Ha perso il Referendum e anche la Banca Morgan che era tra i soggetti che avevano progettato e vaticinato le modifiche costituzionali. E’ sfumato per questa banca l’intervento sul Monte dei Paschi di Siena una volta che il grande sponsor del suo ruolo, e cioè Renzi, è uscito di scena. La stessa sorte tocca alle altre consorterie finanziarie che sostenevano il Governo. Rimane il fatto che in una sera il Governo ha trovato ben
20 miliardi da investire a favore delle banche che aumentano il debito pubblico, e questo con il consenso dell’Unione Europea, ma non hanno mai messo a disposizione la stessa cifra per un effettivo rilancio dell’economia in investimenti pubblici, tutela del territorio, interventi a carattere sociale.
Anche il padronato è uscito scornato dall’avventura renziana e comincia a capire che partiti sedicenti di sinistra non costituiscono una garanzia per il raggiungimento dei loro obiettivi. E’ per questo motivo che questi gruppi di interesse guardano con rinnovata attenzione ai partiti della destra anche xenofoba, nella convinzione di riuscire poi a temperarli e a orientarli. E’ lo stesso errore che gli stessi gruppi fecero con il fascismo quando pensarono di governarlo e poi ne furono governati.

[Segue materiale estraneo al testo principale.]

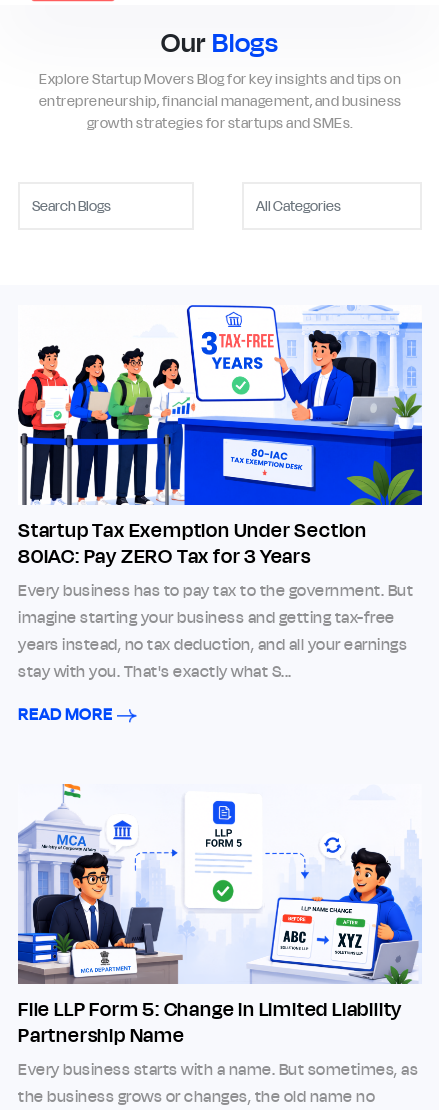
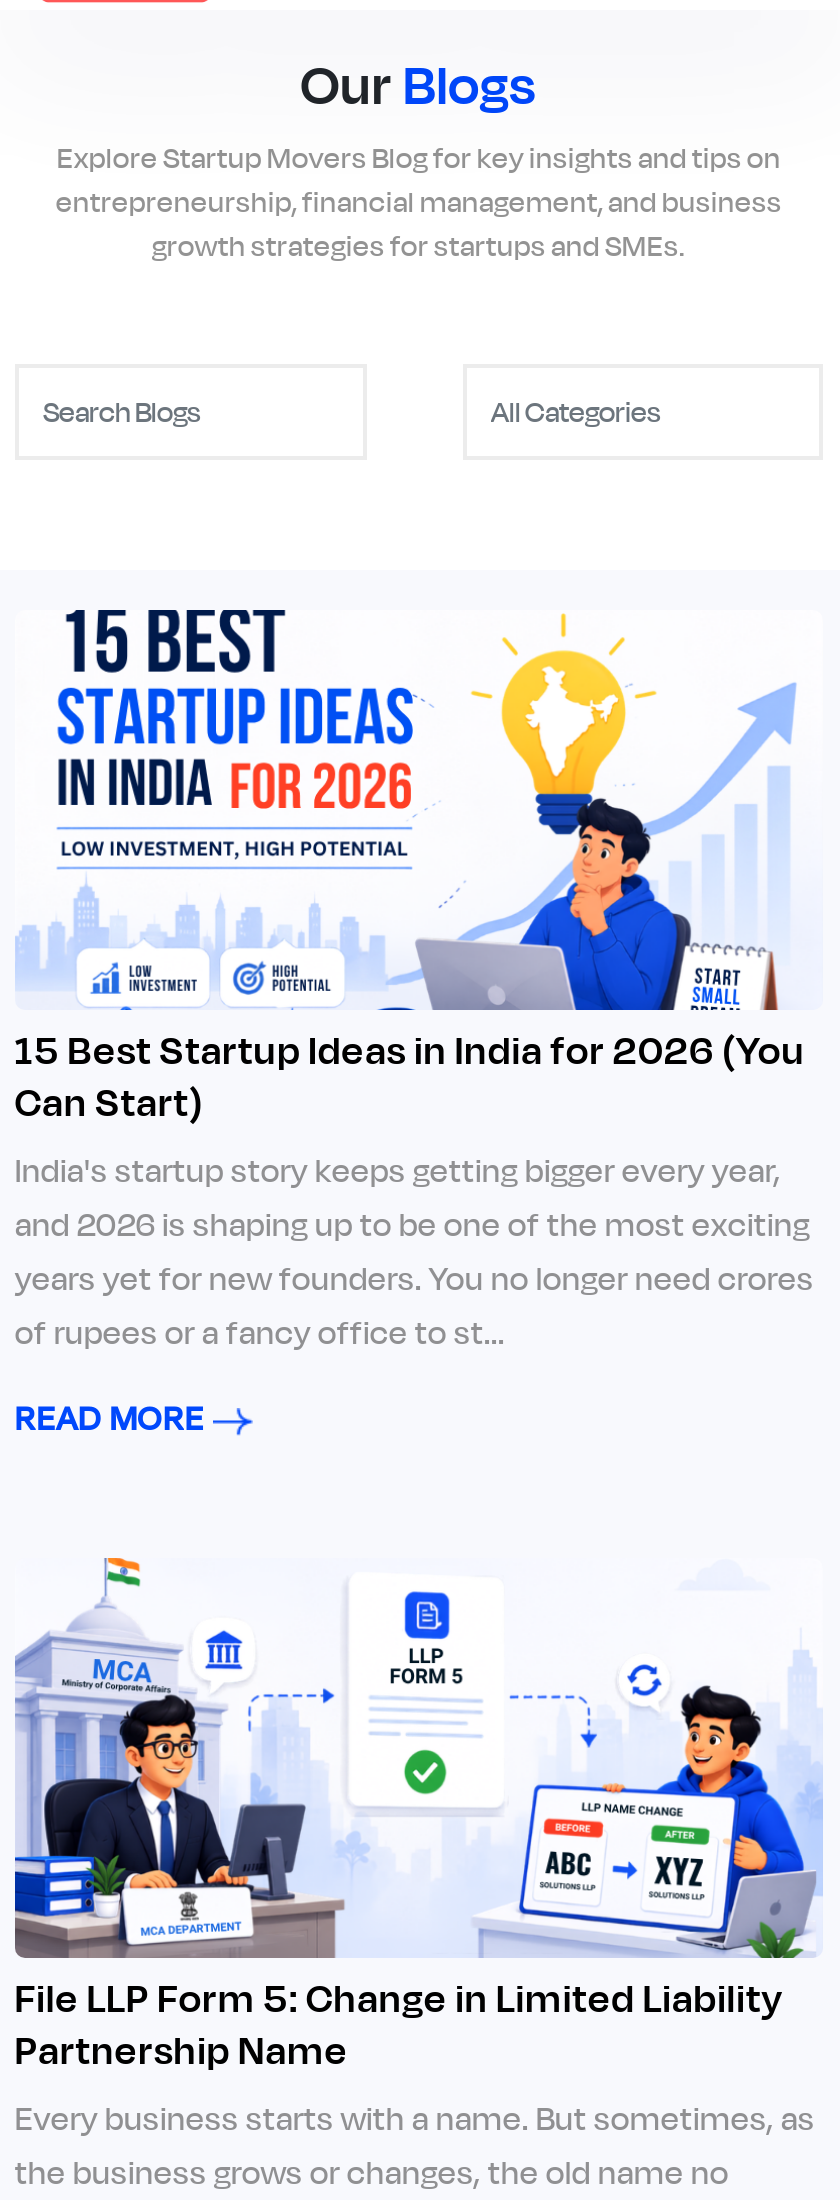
- [image]
- Startup Tax Exemption Under Section
- 80IAC: Pay ZERO Tax for 3 Years
+ [image]
+ 15 Best Startup Ideas in India for 2026 (You
+ Can Start)

- Every business has to pay tax to the government. But
- imagine starting your business and getting tax-free
- years instead, no tax deduction, and all your earnings
- stay with you. That's exactly what S...
+ India's startup story keeps getting bigger every year,
+ and 2026 is shaping up to be one of the most exciting
+ years yet for new founders. You no longer need crores
+ of rupees or a fancy office to st...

Tuttavia per vincere la marea montante della destra occorre una proposta politica e delle idee che non siano strumentali e contingenti come quella di procedere per aggiustamenti e piccoli passi che è poi la strategia della cosiddetta componente variegata della sinistra del PD. Occorre impostare uno scontro di idee e di programmi, assistita da una strategia adeguata senza la quale non si ottiene nulla. perciò attenzione a proposte di modifiche immediata del Job Act o sui voucher perché un mutamento del testo attuale della legge rischia di invalidare le firme raccolte per il referendum che come l’astuto Poletti ha notato costituiscono l’unica vera spada di Damocle sul collo della politica italiana. Andiamo ancora una volta allo scontro su un problema specifico e vinceremo!
Una politica di rilancio dell’occupazione, di garanzia di un reddito sociale va intrapresa, sostenuta da lotte e mobilitazioni che mancano da tanto tempo. E’ pur vero che il perdurare della fase recessiva in Italia non è la migliore condizione per riprendere la mobilitazione in quanto le persone si impegnano se vedono delle prospettive e nelle fasi di economia in crescita, ma la situazione politica generale è tale che si impone di
ricorrere all’ottimismo della volontà. Una svolta auspicabile della politica monetarie finanziaria della UE e l’abbandono del pareggio di bilanciò è essenziale per far ripartire gli investimenti pubblici che fungano da volano per la ripartenza dell’economia.